Design and construction
- Architecture firm: Trowbridge & Livingston

= 207 East 36th Street =

Commercial building in Manhattan, New York

207 East 36th Street is a five-story commercial building located between Second and Third avenues in the Murray Hill neighborhood of Manhattan in New York City. The building was constructed in 1906 and originally served as a stable, garage and warehouse for B. Altman and Company. It currently houses the Murray Hill Annex of the United States Postal Service.

==History==

In 1905, Benjamin Altman acquired a plot of land near Third Avenue in the Murray Hill neighborhood of Manhattan that included 100 ft of frontage on East 36th Street and 50 ft of frontage on East 37th Street. The following year, plans were prepared for a five-story brick and stone stable on the site. The new structure was located near the B. Altman and Company Building, the company's flagship store that opened in 1906 at the corner of Fifth Avenue and 34th Street and was expanded through 1914 to occupy a full city block, extending east to Madison Avenue and north to 35th Street.

Until 1906, B. Altman & Company's flagship store had been located on Sixth Avenue between West 18th and 19th streets, in an area containing other large department stores that is now designated as the Ladies' Mile Historic District. A five-story stable located at 135 West 18th Street was used by horse drawn carriages to deliver items purchased by customers; as of 2024 the structure still exists as the Altman Building and includes event space used by the adjacent Metropolitan Pavilion. Some of the large department stores began switching to motorized trucks for deliveries at the turn of the century and B. Altman & Company's fleet of vehicles included electric trucks. B. Altman & Company continued making deliveries in trucks operated by the company until 1931, when shipping was taken over by United Parcel Service.

In 1918, Altman purchased five lots running from 215 to 223 East 36th Street to serve as an addition to the original stable. Overall, this new property measured 97.6 by 98.9 ft. Another lot was purchased adjacent to the north side of the building (No. 204), which increased the frontage on East 37th Street to 75 ft. That same year, plans were filed for a five-story fireproof garage on the new property acquired on East 36th Street. The new building was subsequently displaced by the construction of the exit plaza for the Queens–Midtown Tunnel, which opened in 1940 and included a new north–south street for exiting traffic between Second and Third avenues, running from East 34th to East 41st streets, with an underpass below East 36th Street.
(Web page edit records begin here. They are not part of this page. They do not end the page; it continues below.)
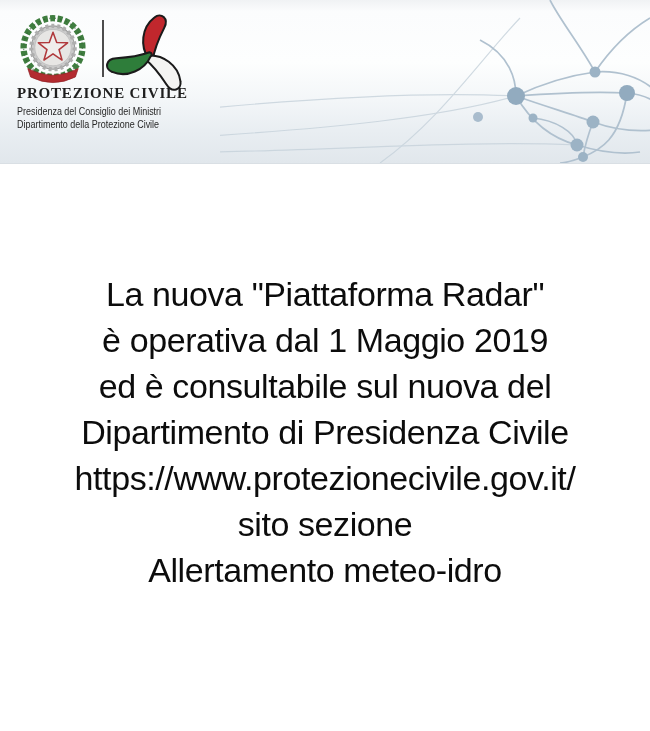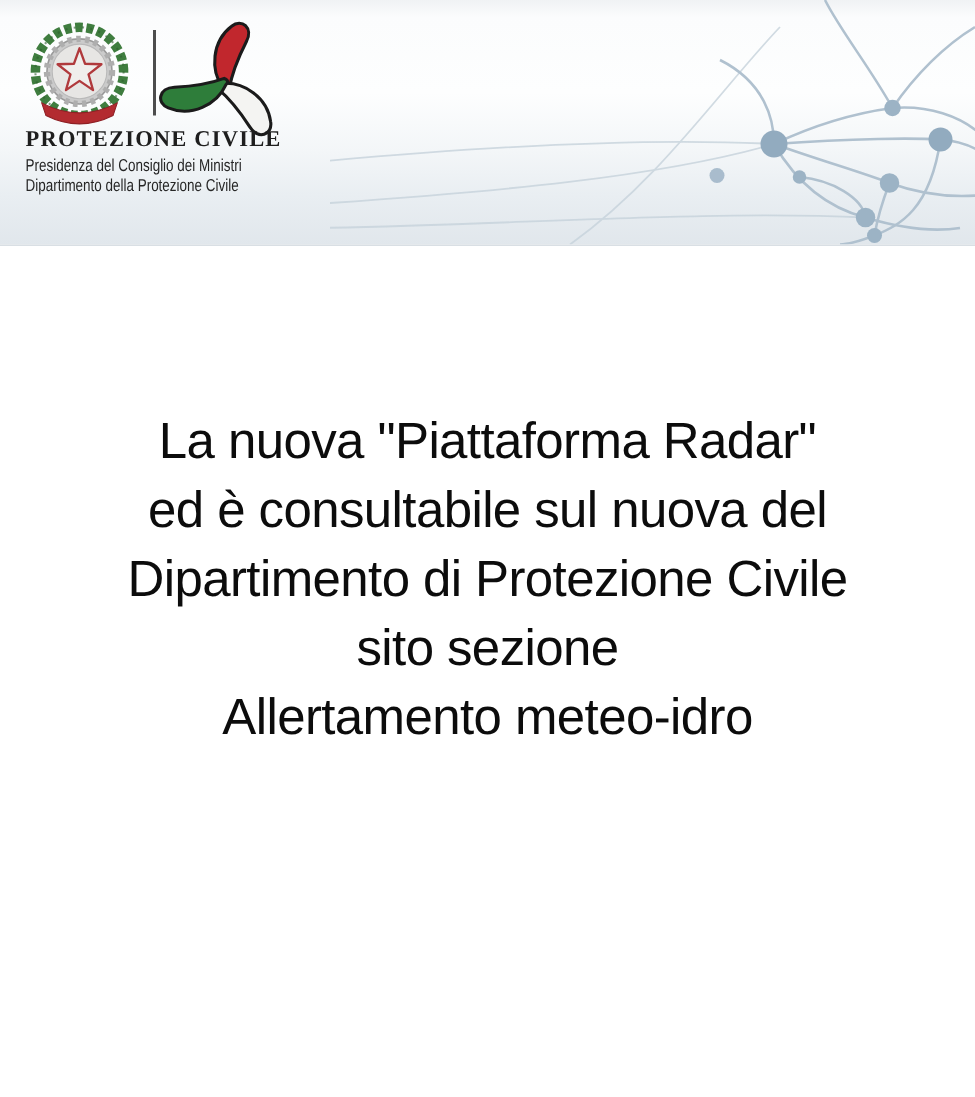"è operativa dal 1 Maggio" p { html: none -> <p>è operativa dal 1 Maggio 2019</p> }
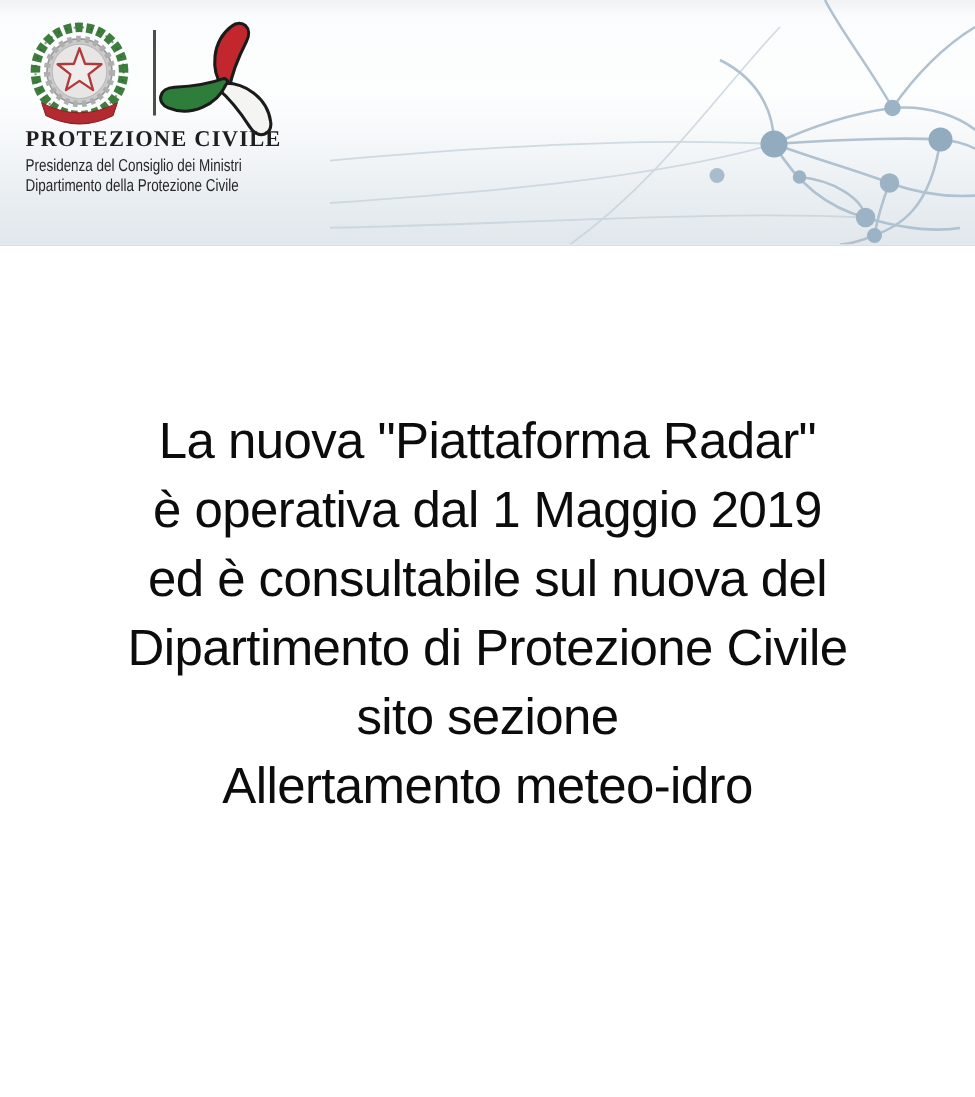"Dipartimento di Protezione Civile" p { text: Protezione -> Presidenza }
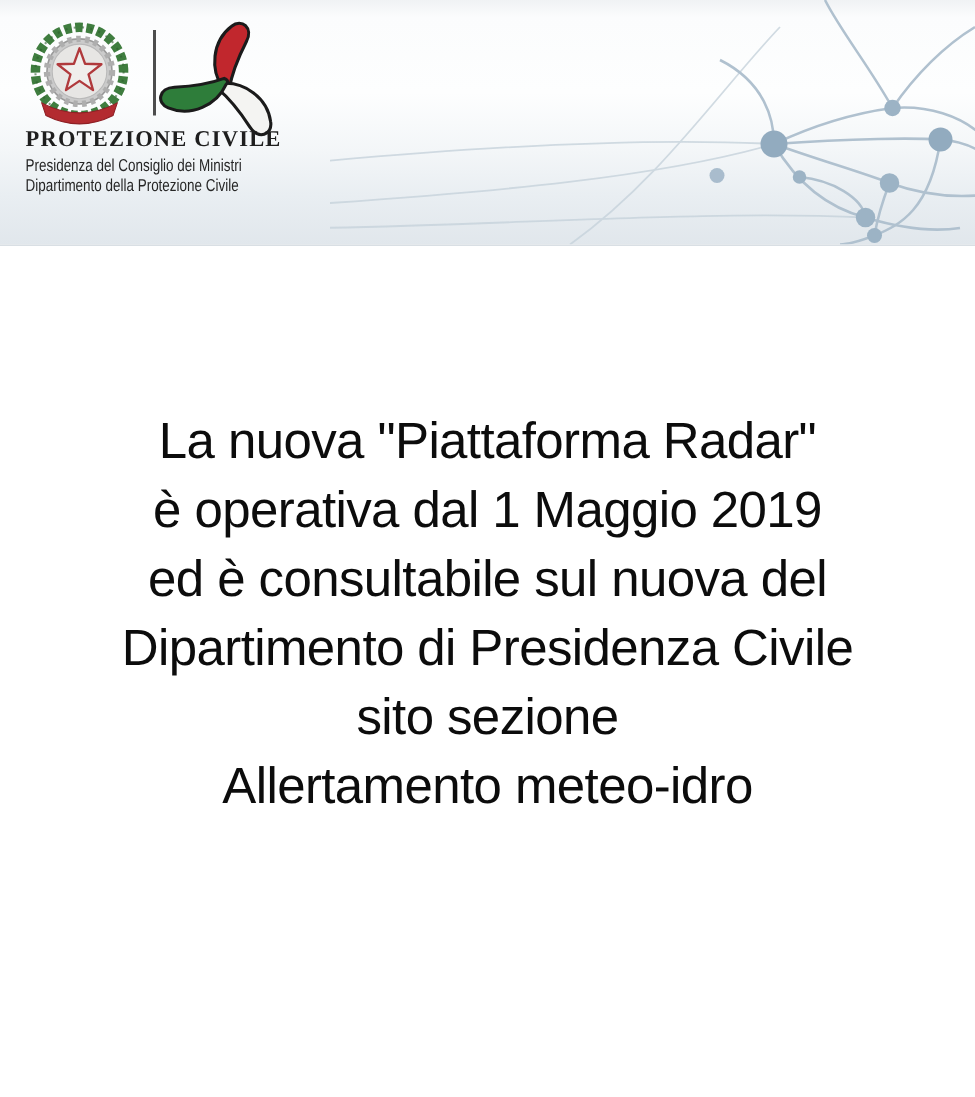"https://www.protezionecivile.gov.it/" p { html: none -> <p>https://www.protezionecivile.gov.it/</p> }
B. Altman and Company sold the original building in 1948, which at the time was being used as a warehouse for the company's furniture and mattress departments, and moved into a new warehouse located at 48–49 35th Avenue in Long Island City. The building was subsequently used as a furniture warehouse and repair factory by John Stuart, Inc. and the United States Postal Service moved into the building by the 1960s, operating the facility as an annex that manually handled parcel post for its Grand Central Station at 450 Lexington Avenue. The property was acquired by the federal government through eminent domain on June 29, 1987.

==Architecture==
The building was designed by Trowbridge & Livingston, the same architecture firm that designed the B. Altman and Company Building located on the block bounded by Fifth and Madison avenues and 34th and 35th streets. The façade is made of brick and is five stories high. Brick arched entries are located at the ground level, which contain projecting keystones. The façade contains stone belt courses and window sills as well as recessed window bays with splayed brick lintels and projecting keystones. Brick corbelling is located on the fourth level and the fifth level has a modillioned cornice.

==In popular culture==
The east wall of the building contains a large billboard visible to motorists exiting the Queens–Midtown Tunnel that for many years contained advertisements by British Airways and was described as something that "became a part of New York culture" and "was impossible to miss for anyone arriving New York at their midtown location."